Jeśli miałbym napisać kiedyś powieść, to z dużą dozą prawdopodobieństwa pochyliłbym się w niej nad procesem licencyjnym w polskiej piłce klubowej. Tylu zwrotów akcji, tylu pogmatwanych losów, złożonych konstrukcji postaci nie powstydziłby się żaden z mistrzów suspensu. Ba! Taki Marcel Proust lubujący się w zwalnianiu akcji jak się da i kiedy się da, poczułby się niczym początkujący lotnik w wirówce.
Chocholi taniec
Z komisją licencyjną kojarzy mi się nieodparcie scena z „Nic śmiesznego”, w której to po całym dniu biegania ze świecą dymną po planie filmowym Adaś Miauczyński siada w pokoju, do którego wchodzi dorastający syn i rzuca filozoficzne „…i tak k… do zajebania”. Do cytowanego „zajebania” komisja przymyka oko na mniejsze i większe grzeszki klubowych włodarzy. Przez niezmiernie rzadkie sita przemykają się oszuści, bankruci niepłacący zawodnikom; kluby bez pieniędzy, za to z długami; zespoły bez stadionów grające co tydzień na wyjeździe. Rozumiem, że czas mamy specyficzny, więc siłą woli sam proces musi być mocno specyficzny. Kluby straciły dość duże, jak na nasze warunki pieniądze i nieuczciwym byłoby dziś nadto rygorystycznie zaglądać w księgi rachunkowe. Niemniej pewna doza rygoru jest niezbędna.
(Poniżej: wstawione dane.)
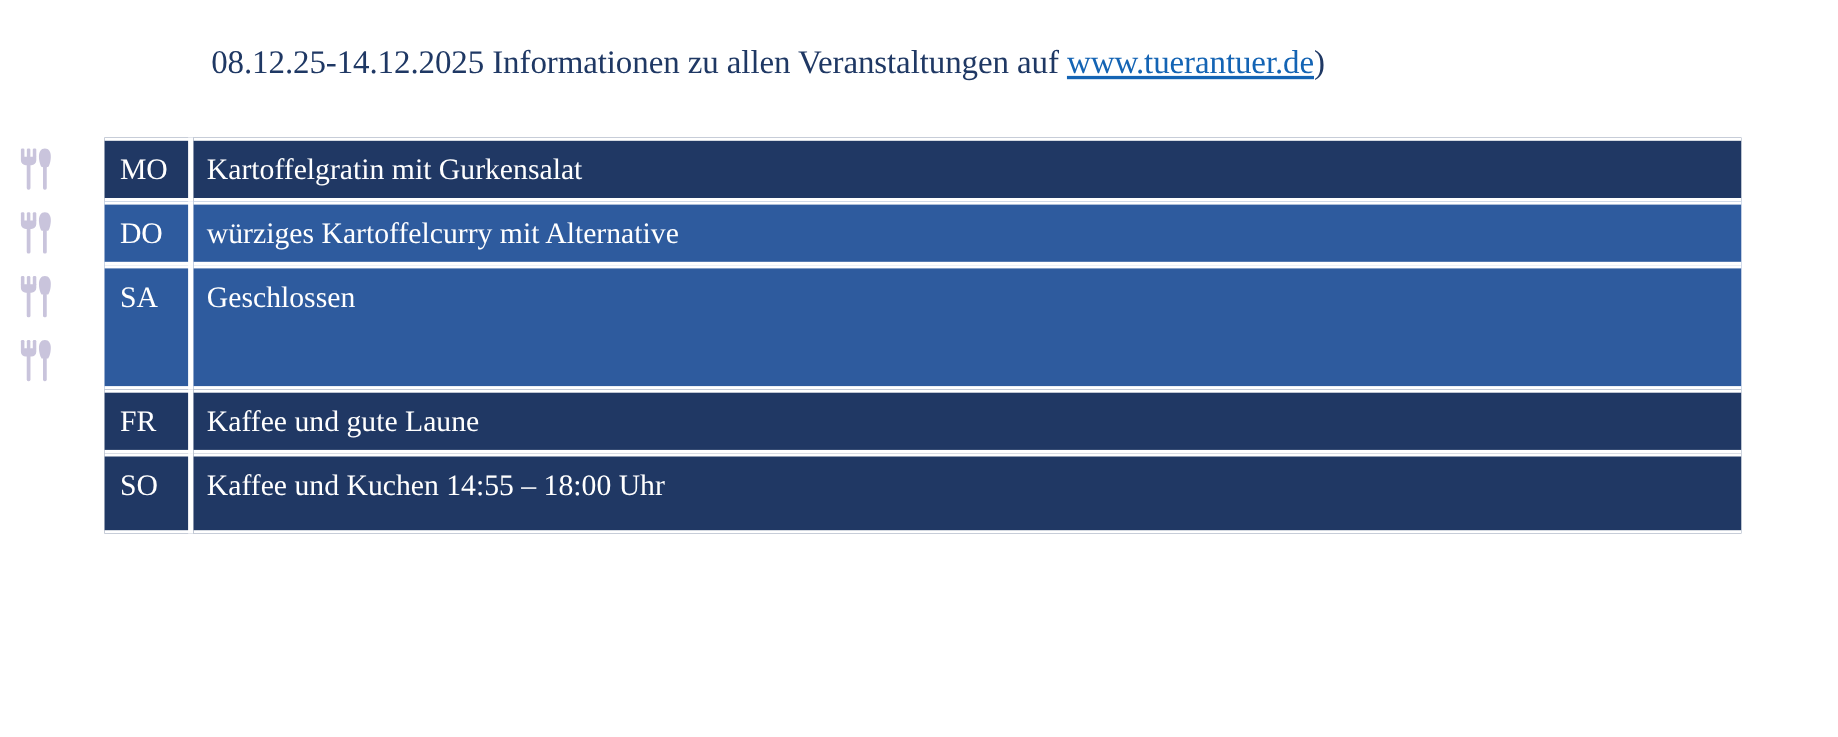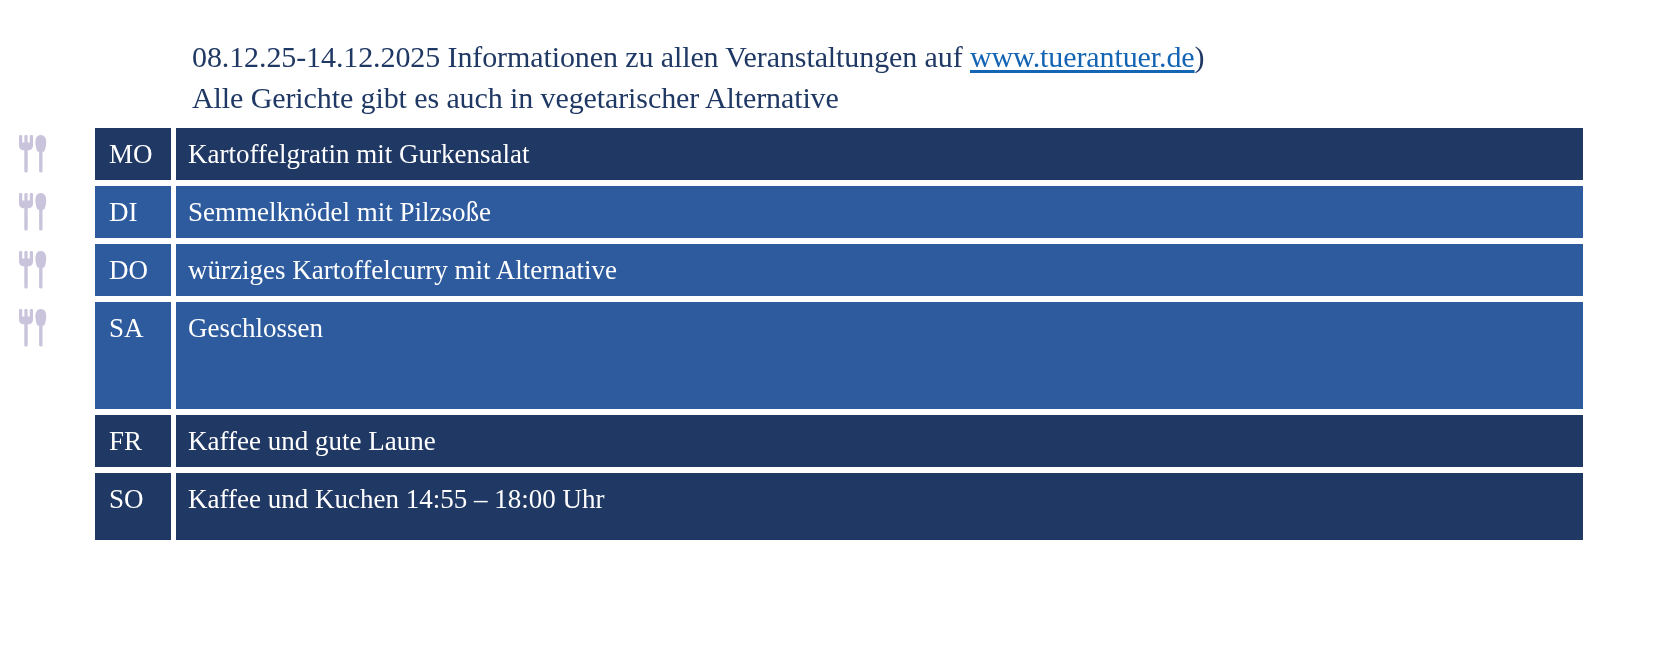--- a/index.html
+++ b/index.html
@@ -100,21 +100,20 @@
 </style>
 </head>
 <body>
 
 <div id="page">
 
   <div class="header">
     <div class="header-line">
       <span>08.12.25-14.12.2025 Informationen zu allen Veranstaltungen auf </span><a class="header-link" href="#">www.tuerantuer.de</a><span class="paren">)</span>
     </div>
-    <div class="header-line">Alle Gerichte gibt es auch in vegetarischer Alternative</div>
   </div>
 
   <div class="icon-col">
       <div class="cutlery-slot">
         <span class="cutlery"><svg width="34" height="40" viewBox="0 0 34 40" xmlns="http://www.w3.org/2000/svg">
             <g fill="#C9C4DC">
               <rect x="1" y="1" width="3.2" height="8.5" rx="1.2"></rect>
               <rect x="6.4" y="1" width="3.2" height="8.5" rx="1.2"></rect>
               <rect x="11.8" y="1" width="3.2" height="8.5" rx="1.2"></rect>
               <path d="M1 8.5 h14 v3.2 a4.5 4.5 0 0 1 -4.5 4.5 h-5 A4.5 4.5 0 0 1 1 11.7 Z"></path>
@@ -168,24 +167,20 @@
       <div class="cutlery-slot"></div>
     </div>
 
   <table class="menu-table">
     <tbody id="menu-body">
         <tr class="menu-row row-dark h-normal">
           <td class="cell cell-day">MO</td>
           <td class="cell cell-dish">Kartoffelgratin mit Gurkensalat</td>
         </tr>
         <tr class="menu-row row-light h-normal">
-          <td class="cell cell-day">DI</td>
-          <td class="cell cell-dish">Semmelknödel mit Pilzsoße</td>
-        </tr>
-        <tr class="menu-row row-light h-normal">
           <td class="cell cell-day">DO</td>
           <td class="cell cell-dish">würziges Kartoffelcurry mit Alternative</td>
         </tr>
         <tr class="menu-row row-light h-tall">
           <td class="cell cell-day">SA</td>
           <td class="cell cell-dish">Geschlossen</td>
         </tr>
         <tr class="menu-row row-dark h-normal">
           <td class="cell cell-day">FR</td>
           <td class="cell cell-dish">Kaffee und gute Laune</td>

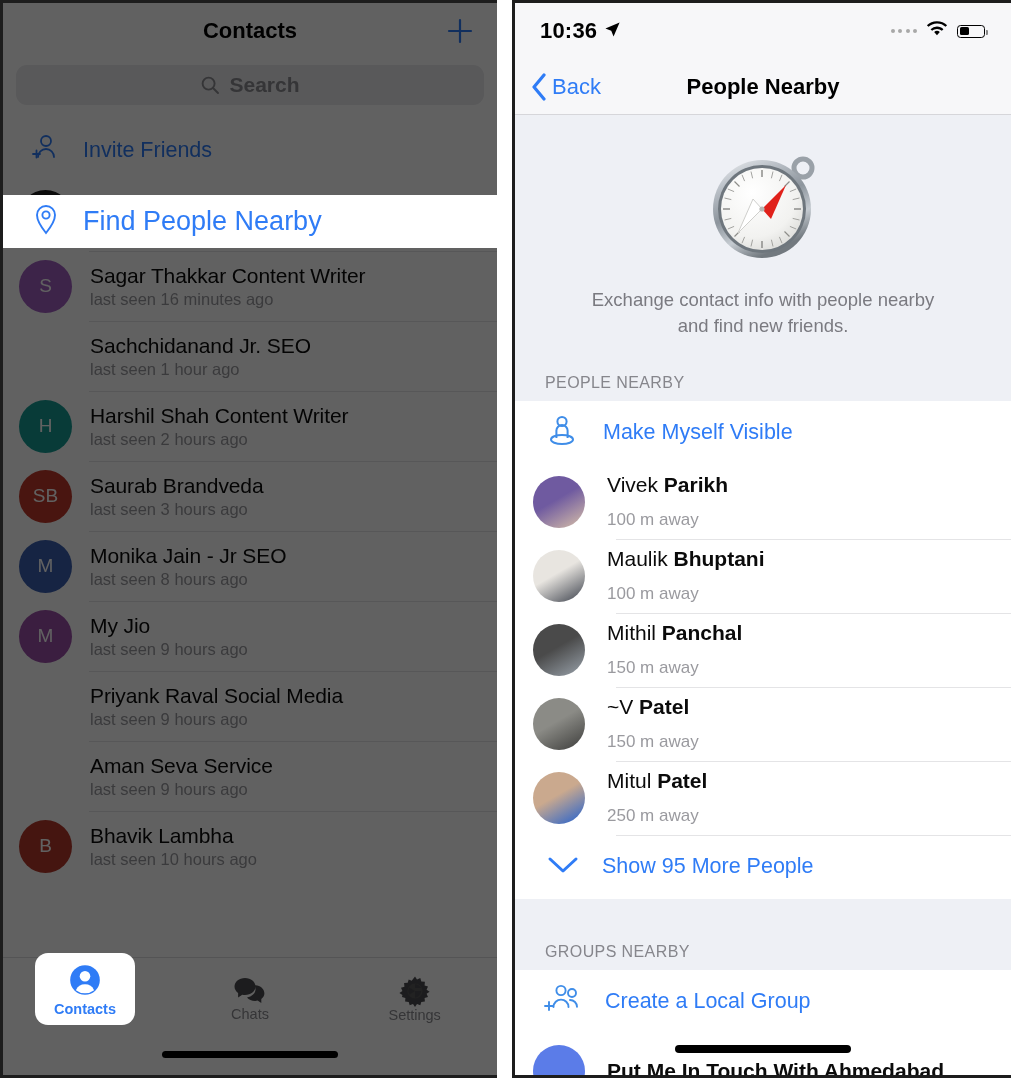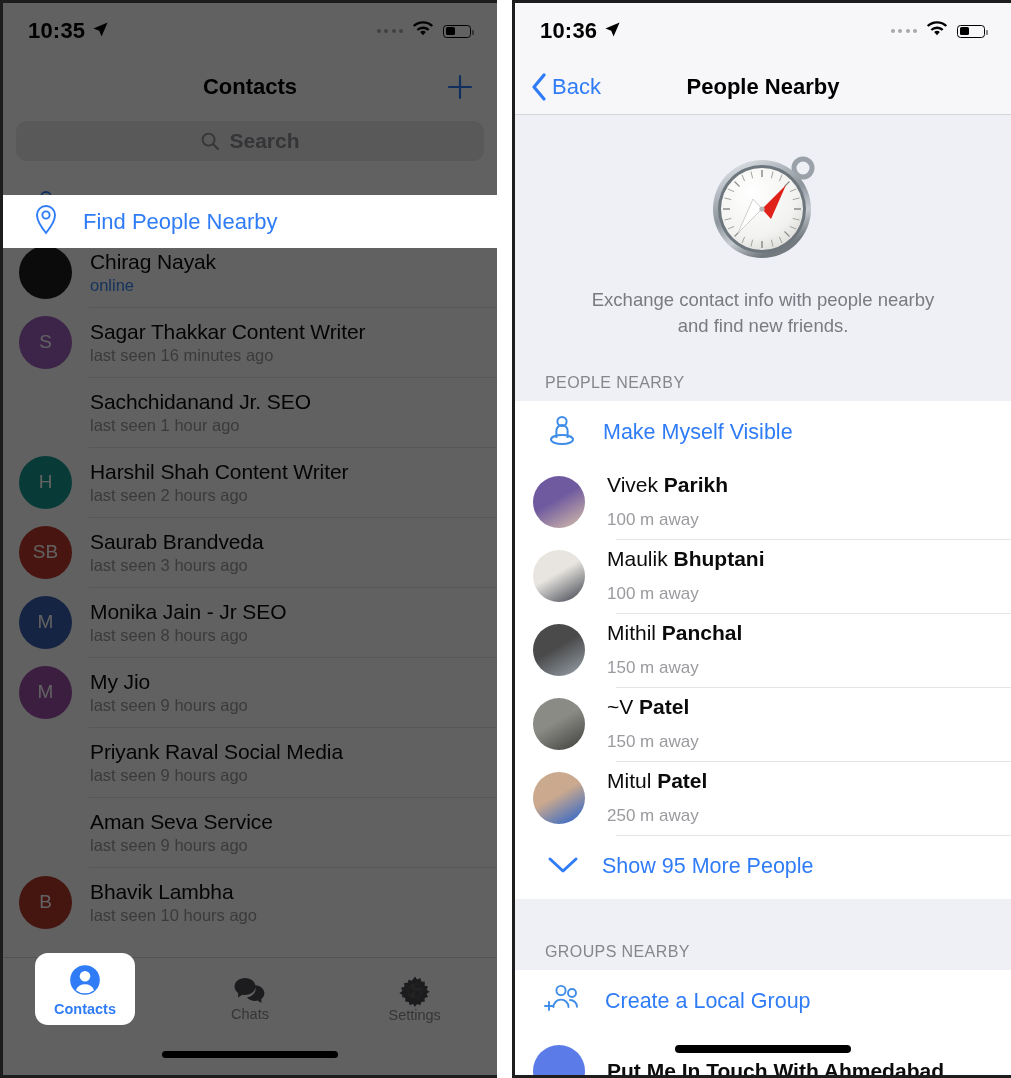--- a/index.html
+++ b/index.html
@@ -44,21 +44,21 @@
   .searchbar {
     height:40px; background:#e9e9ec; border-radius:11px;
     display:flex; align-items:center; justify-content:center; gap:9px;
   }
   .searchbar .ph { font-size:21px; color:#8b8b90; }
 
   .highlight-row {
     background:#fff; height:53px; display:flex; align-items:center;
     padding-left:28px; gap:22px; position:relative; z-index:5;
   }
-  .highlight-row .lbl { font-size:22px; color:#2f7cf6; }
+  .highlight-row .lbl { font-size:27px; color:#2f7cf6; }
 
   .list { background:#fff; }
   .row {
     height:70px; display:flex; align-items:center; padding-left:16px;
     position:relative;
   }
   .row + .row::before, .invite-row + .row::before {
     content:""; position:absolute; left:86px; right:0; top:0; height:1px; background:#e4e4e6;
   }
   .invite-row {
@@ -135,48 +135,20 @@
   .home-ind-r { position:absolute; left:50%; transform:translateX(-50%); bottom:22px; width:176px; height:8px; background:#000; border-radius:4px; z-index:40; }
 </style>
 </head>
 <body>
 
 <div class="stage">
 
   <div class="panel-left">
     <div class="ld-content">
 
-      <div class="statusbar">
-        <div class="sb-left">
-          <span>10:35</span>
-          <span class="loc-arrow">
-            <svg width="17" height="17" viewBox="0 0 24 24">
-                <path d="M22 2 2 10.5l8.2 3.3L13.5 22z" fill="#000"></path>
-              </svg>
-          </span>
-        </div>
-        <div class="sb-right">
-          <span class="dots">
-              <i></i>
-              <i></i>
-              <i></i>
-              <i></i>
-            </span>
-          <span>
-            <svg width="22" height="16" viewBox="0 0 24 17">
-              <path d="M12 15.2 8.9 11.8a4.6 4.6 0 0 1 6.2 0z" fill="#000"></path>
-              <path d="M12 8.4c-2 0-3.9.8-5.3 2.1L5 8.7A10 10 0 0 1 12 5.9c2.7 0 5.2 1.1 7 2.8l-1.7 1.8A7.6 7.6 0 0 0 12 8.4z" fill="#000"></path>
-              <path d="M12 2.4c-3.6 0-6.9 1.4-9.3 3.7L1 4.3A15.5 15.5 0 0 1 12 0c4.3 0 8.2 1.7 11 4.3l-1.7 1.8A13.1 13.1 0 0 0 12 2.4z" fill="#000"></path>
-            </svg>
-          </span>
-          <span class="batt">
-              <i></i>
-            </span>
-        </div>
-      </div>
 
       <div class="navbar-l">
         <div class="title">Contacts</div>
         <div class="plus">
           <svg width="34" height="34" viewBox="0 0 34 34">
               <path d="M17 6v22M6 17h22" stroke="#2f7cf6" stroke-width="2.2" stroke-linecap="round"></path>
             </svg>
         </div>
       </div>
Nie strasz, nie strasz, bo się…
Wiadomo, ludzie listy piszą, więc i prezes Boniek napisał swego czasu list do Prezydenta Częstochowy. Jak to włodarz włodarzowi wyłożył swe stanowisko jasno i czytelnie. Cytuję:
„Panie Prezydencie! Z całą mocą i powagą oświadczam, że brak postępów w budowie nowego obiektu Rakowa będzie skutkować brakiem przyznania licencji na Ekstraklasowe rozgrywki w sezonie 2020/21. Nawet sportowe, boiskowe osiągnięcia Rakowa (czego serdecznie mu życzymy) nie pomogą klubowi w otrzymaniu licencji na występy w najwyższej klasie rozgrywkowej.
Co więcej, wobec planowego rozwoju przepisów licencyjnych dla klubów I ligi Raków może znaleźć się o dwie klasy niżej niż jest obecnie. Z całym szacunkiem dla Pana, tysięcy kibiców z Pańskiego miasta, to nie są groźby, ale realny scenariusz, który wobec braku postępów w spełnianiu przepisów licencyjnych PZPN, może się ziścić bardzo szybko. Gra piłkarzy Rakowa na gościnnym stadionie w Bełchatowie to policzek dla potężnego miasta, jakim jest Częstochowa. Miasta, które nie potrafi zapewnić choćby skromnej areny piłkarzom Ekstraklasy”.
Wydawać by się mogło, że temat został wyczerpany i prezydent Częstochowy, niczym Henryk do Cannosy, rzuci się w te biegi remontować stadion i jego otoczenie. Tymczasem częstochowianie nic nie robiąc sobie z groźnych pomrukiwań prezesa PZPN ani nie intensyfikują prac, ani nie przedstawiają kolejnych zapewnień o rychłym ich rozpoczęciu. Słowem – na stadionie Rakowa bez zmian.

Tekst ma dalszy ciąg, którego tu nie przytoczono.